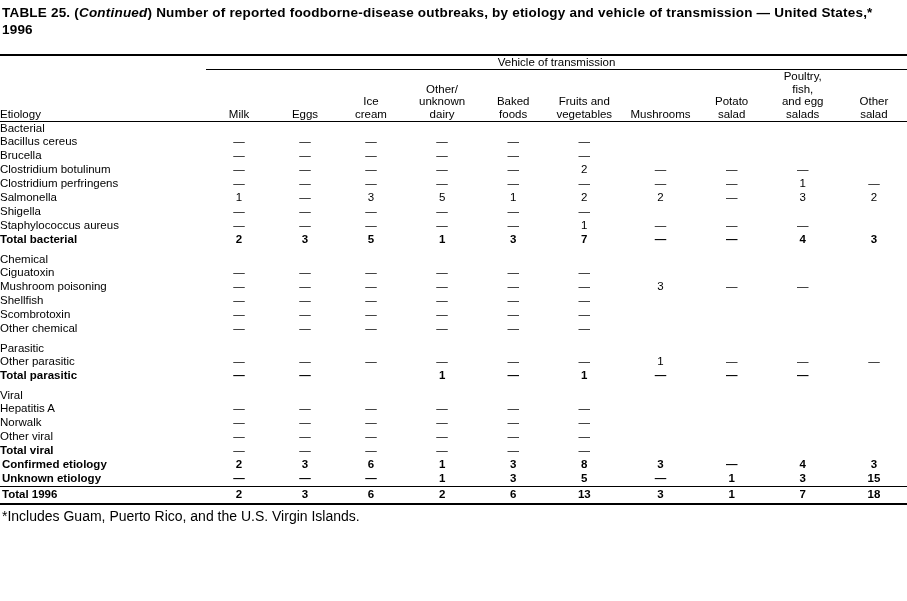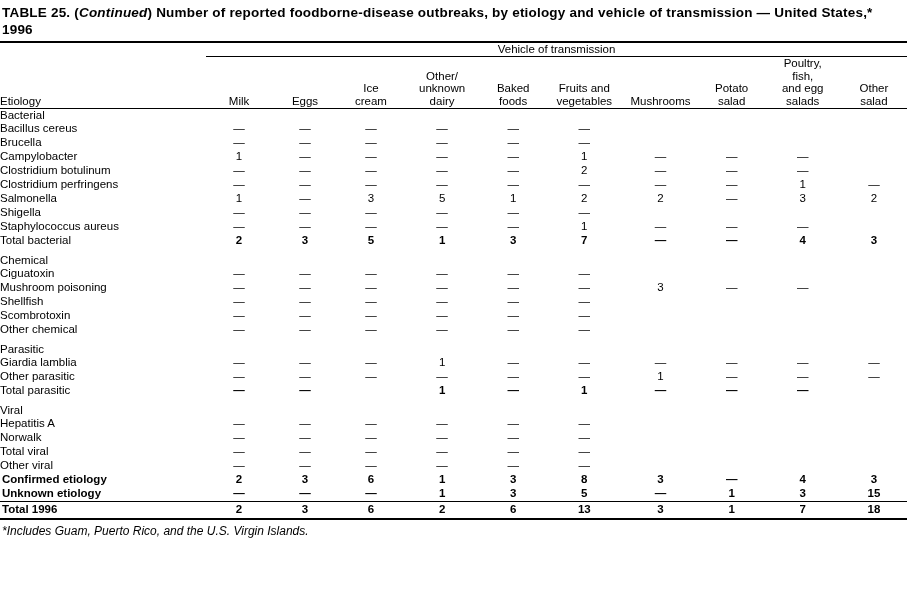--- a/index.html
+++ b/index.html
@@ -25,7 +25,7 @@
     font-size: 13.5px;
     font-weight: bold;
     line-height: 17px;
-    padding: 4px 6px 2px 2px;
+    padding: 4px 6px 15px 2px;
     letter-spacing: 0.2px;
     border-radius: 10px;
   }

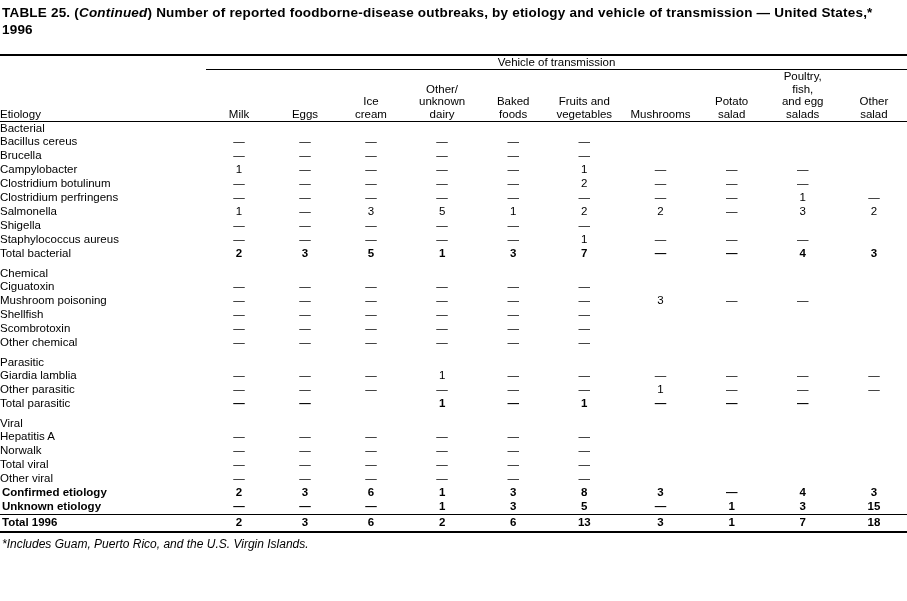--- a/index.html
+++ b/index.html
@@ -247,19 +247,6 @@
       <td class="val"></td>
     </tr>
     <tr class="row">
-      <td class="lbl ital">Campylobacter</td>
-      <td class="val">1</td>
-      <td class="val">—</td>
-      <td class="val">—</td>
-      <td class="val">—</td>
-      <td class="val">—</td>
-      <td class="val">1</td>
-      <td class="val">—</td>
-      <td class="val">—</td>
-      <td class="val">—</td>
-      <td class="val"></td>
-    </tr>
-    <tr class="row">
       <td class="lbl ital">Clostridium botulinum</td>
       <td class="val">—</td>
       <td class="val">—</td>

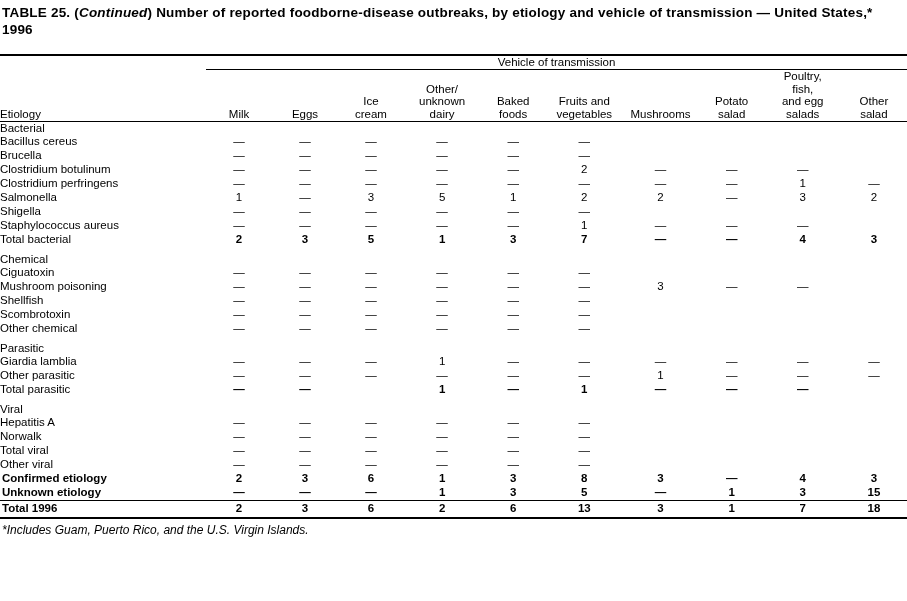--- a/index.html
+++ b/index.html
@@ -102,7 +102,7 @@
     white-space: nowrap;
   }
   .lbl.ital { }
-  .lbl.bold { font-weight: normal; margin-left: 22px; }
+  .lbl.bold { font-weight: bold; margin-left: 22px; }
   .lbl.flush { padding-left: 2px; font-weight: bold; }
   .val {
     text-align: center;

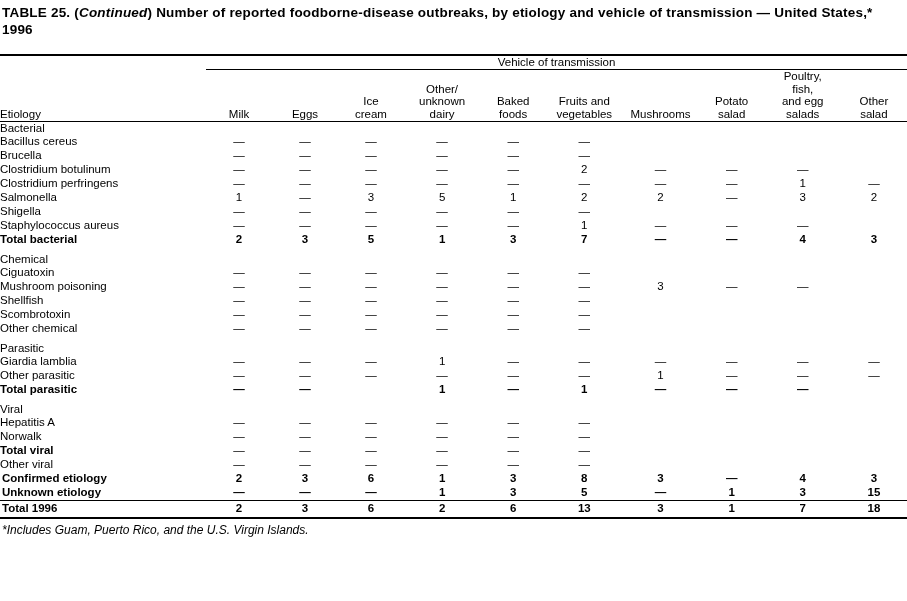--- a/index.html
+++ b/index.html
@@ -410,19 +410,6 @@
     </tr>
 
     <tr class="row">
-      <td class="lbl ital">Giardia lamblia</td>
-      <td class="val">—</td>
-      <td class="val">—</td>
-      <td class="val">—</td>
-      <td class="val">1</td>
-      <td class="val">—</td>
-      <td class="val">—</td>
-      <td class="val">—</td>
-      <td class="val">—</td>
-      <td class="val">—</td>
-      <td class="val">—</td>
-    </tr>
-    <tr class="row">
       <td class="lbl">Other parasitic</td>
       <td class="val">—</td>
       <td class="val">—</td>

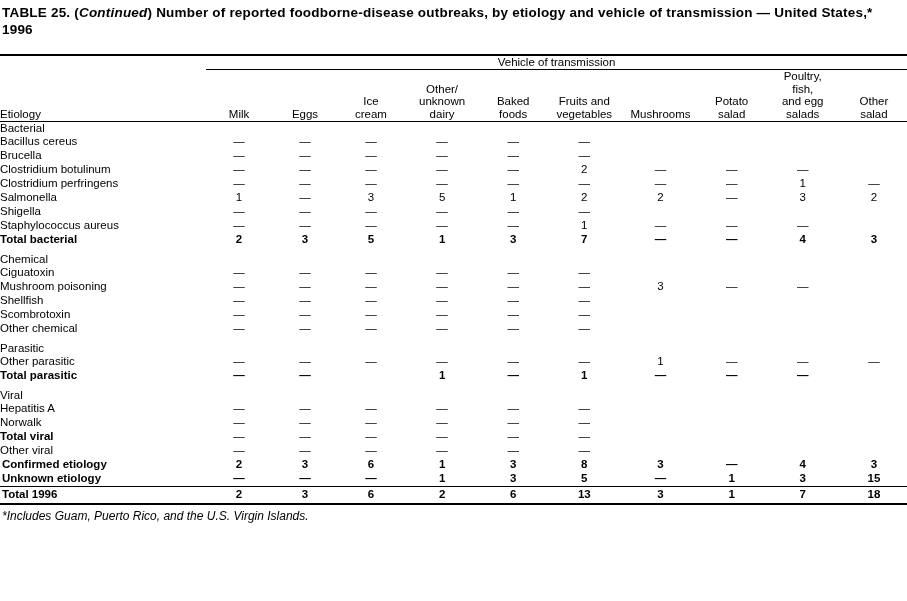--- a/index.html
+++ b/index.html
@@ -472,20 +472,20 @@
       <td class="val"></td>
     </tr>
     <tr class="row">
+      <td class="lbl">Other viral</td>
+      <td class="val">—</td>
+      <td class="val">—</td>
+      <td class="val">—</td>
+      <td class="val">—</td>
+      <td class="val">—</td>
+      <td class="val">—</td>
+      <td class="val"></td>
+      <td class="val"></td>
+      <td class="val"></td>
+      <td class="val"></td>
+    </tr>
+    <tr class="row">
       <td class="lbl bold">Total viral</td>
-      <td class="val">—</td>
-      <td class="val">—</td>
-      <td class="val">—</td>
-      <td class="val">—</td>
-      <td class="val">—</td>
-      <td class="val">—</td>
-      <td class="val"></td>
-      <td class="val"></td>
-      <td class="val"></td>
-      <td class="val"></td>
-    </tr>
-    <tr class="row">
-      <td class="lbl">Other viral</td>
       <td class="val">—</td>
       <td class="val">—</td>
       <td class="val">—</td>

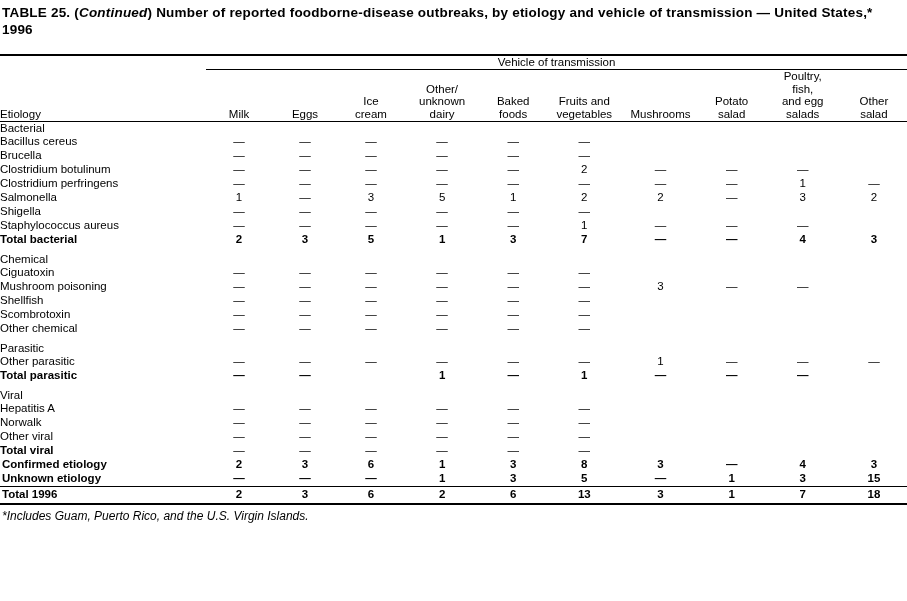--- a/index.html
+++ b/index.html
@@ -125,10 +125,9 @@
     padding: 0;
   }
   .footnote {
-    font-size: 12px;
+    font-size: 14px;
     padding: 5px 2px 0 2px;
     line-height: 13px;
-    font-style: italic;
   }
 </style>
 </head>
┄┄┄┄┄┄
**About this exercise**.
Tally the lines in the data that contain the string "weight". Report only the total.

**Written solution**.
4